女房が作ったカレンダー(2011218)

 このレンダーは女房が10年ぐらい前から撮り続けた花や風景の写真を使った月めくりカレンダーである。花の写真の選択とか構成などは女房が行い、コピー用原稿の製作は私が行ったものである。A4サイズ横置きのワード入力画面に挿入した月々の花の写真の下は同じA4サイズのその月の暦が続く。月をめくると次の月の花、その下にその月の暦、という具合である。暦はインターネットから無料でダウンロードしたものである。

 花は桜やツツジなど木の花でなく草の花である。ただ2月だけは蝋梅である。1月は牡丹で写真の下に「1月 牡丹(2009年 鎌倉・八幡宮)」という風に名前を入れてある。表紙は女房が「○○(女房の名前)の花ごよみ」と名付けた。それはウインドウズに付属のアプリケーションであるワードアートを使った。下地の写真はだいだい色のあでやかな形をしたチューリップが一面に咲き乱れている畑の写真である。どの写真も非常によく撮れていてプロ級の写真のようである。

 表紙の裏にちょっとあでやかな模様の菖蒲の花を接写したもので花弁に露があり新鮮な感じの写真を配置してある。その下に同じA4サイズで女房が書いた挨拶文がある。これは女房の手書き原稿を元に私がワードで作成した。挨拶文は「私は今春おかげさまで、古希を迎えることができました」という書き出しで、二人の息子たち、嫁たち、また夫である私への感謝の言葉などが述べられている。そして「さて、二人の息子たちがそれぞれ大学を卒業し、それぞれ就職し、我が家から巣立って行ったとき、私の責任も大分終ったと思いました。そして、これからの自分の人生をどのように過ごすべきか、と考えました」という書き出しで、子育てがようやく終わった後の女房の生きざまが述べられている。

 裏表紙には、初め女房は反対していたが、「風景・自然」というタイトルで皇居東御苑の秋の風景を中心に私と女房ツーショットの小さな写真を配置した。一番古いのは13年前、沖縄九島巡りの旅で照国島のサンゴの砂浜に裸足で立っているものである。

 厚手A3サイズの用紙に裏表両面コピーして中とじのカレンダーをつくるため、原稿をこちらが用意してコピー専門の業者を訪ねてカレンダー製作を依頼した。女房と二人でその作業現場にいて、裏表の配置が間違わないようにコピーを確認しながら作業を行った。時間が遅かったので今日はとりあえずコピーのみ終え、製本作業は週明け行う。これは業者に任せた。10部作成を依頼したので数万円はかかるだろう。

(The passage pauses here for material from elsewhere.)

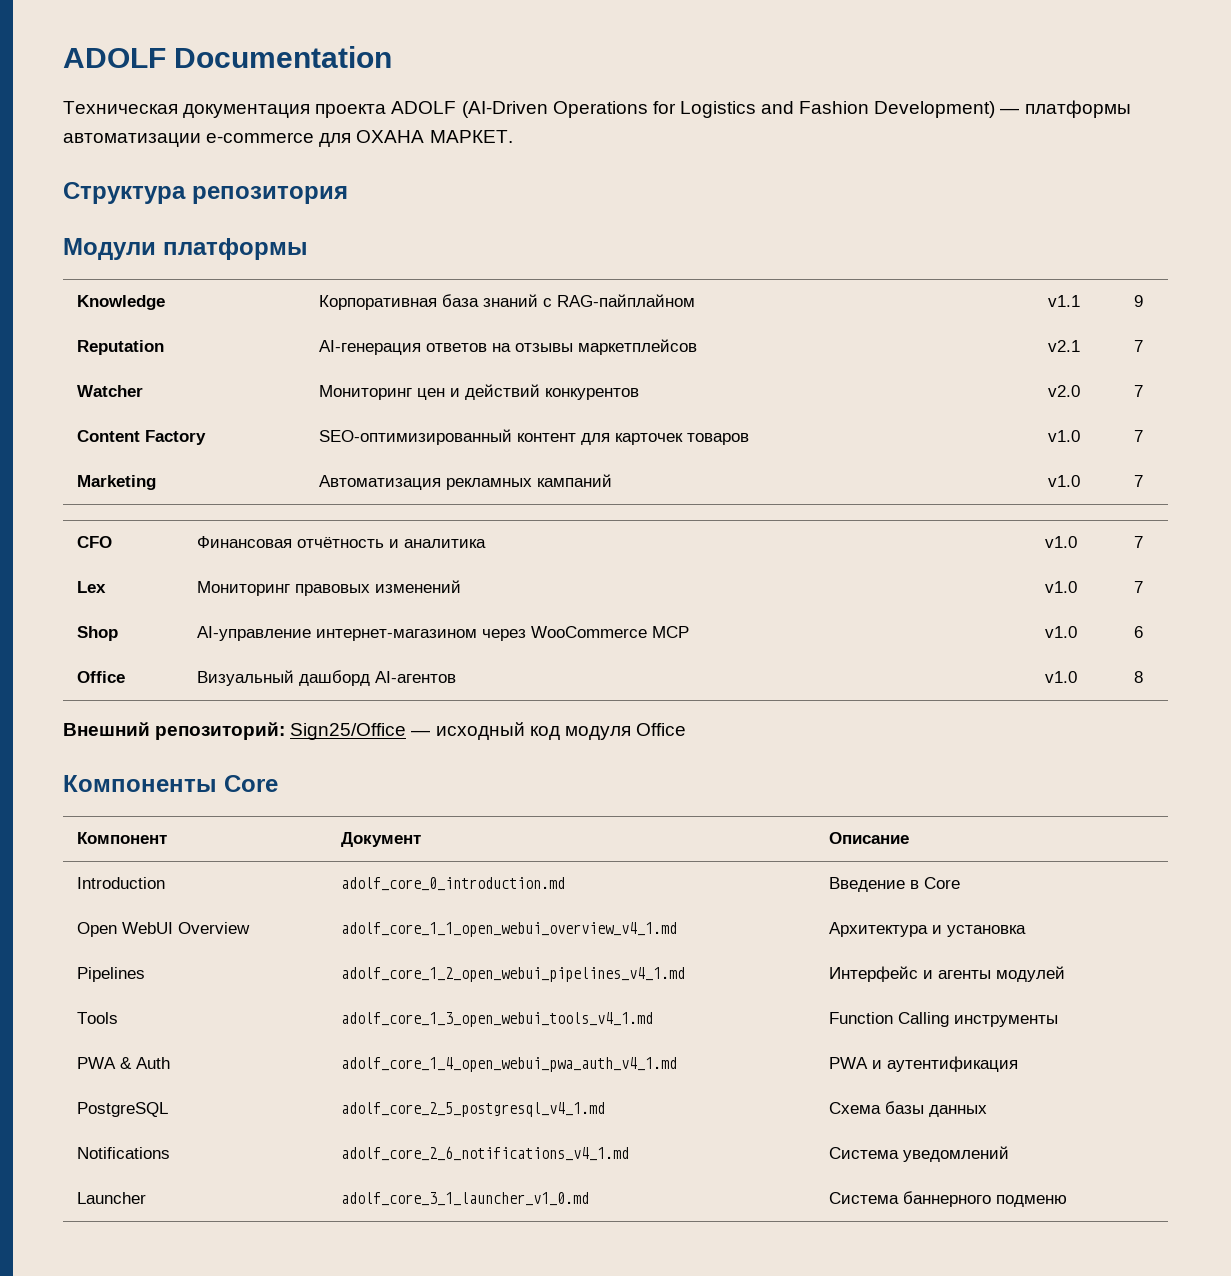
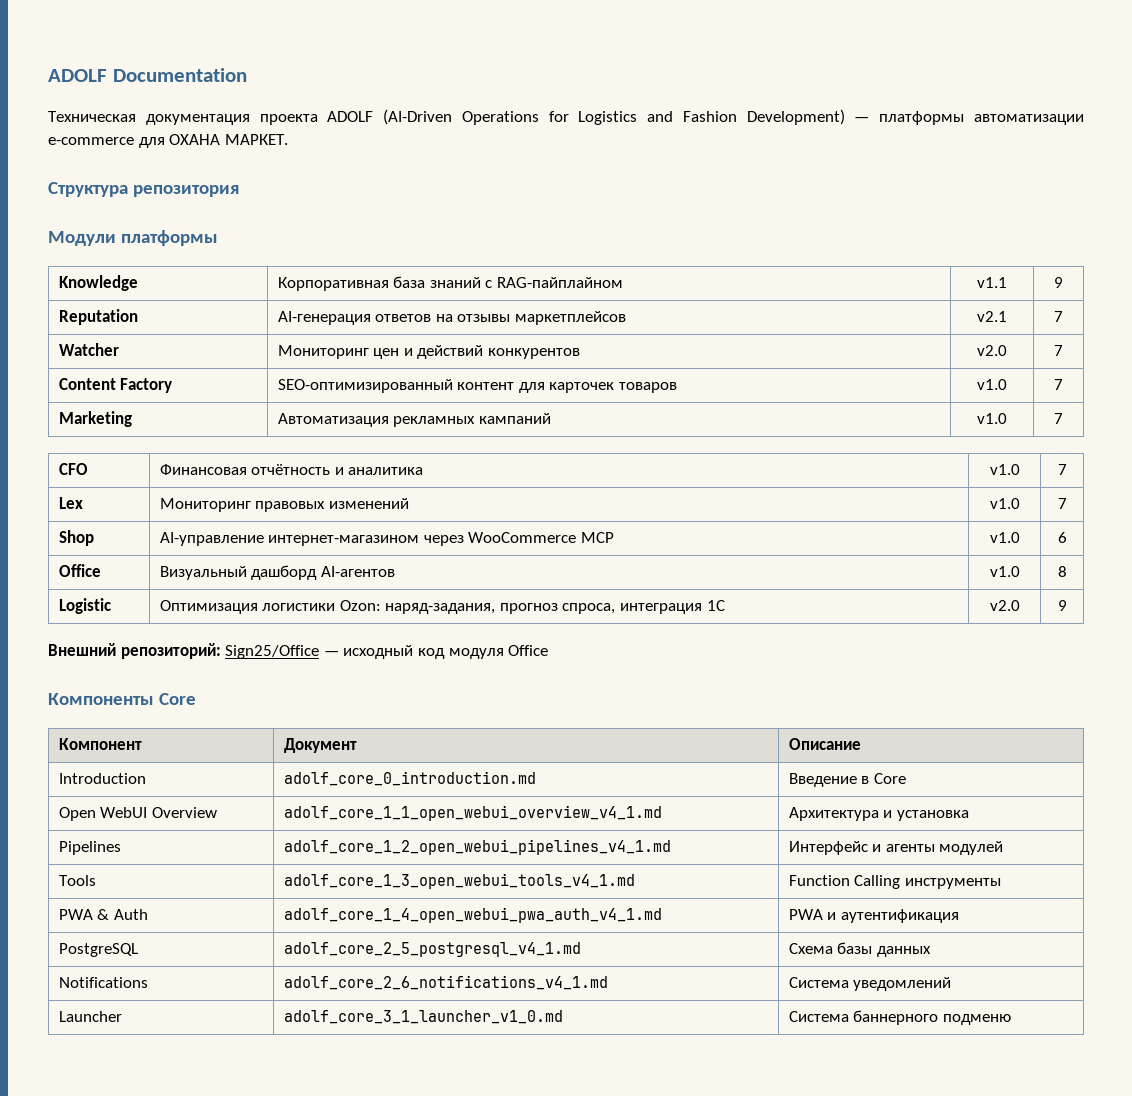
+ Logistic | Оптимизация логистики Ozon: наряд-задания, прогноз спроса, интеграция 1С | v2.0 | 9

 実は花のカレンダーを作りたいというのは女房の数年来の願望であった。良い写真が集まらなかったため、今年までその実現は延び延びになっていた。今年女房も古希を迎えたのがきっかけで立派な手作りカレンダーを作成することができた。カレンダーは息子たちや親戚・弟妹に配るほか、女房の友達に配られる。わが家には原稿をそのまま貼り合わせたものを残す。写真は原稿の方がコピーのものよりずっと綺麗である。

 私もこれまで長年連れ添ってきた女房への感謝の気持ちをこめて、一生懸命、できるだけ丁寧に原稿を仕上げた。私とそう年齢は離れていないように見えるそのコピー業者も、親切に真心をこめて仕事を進めてくれた。奇しくも18日は私の生母の命日である。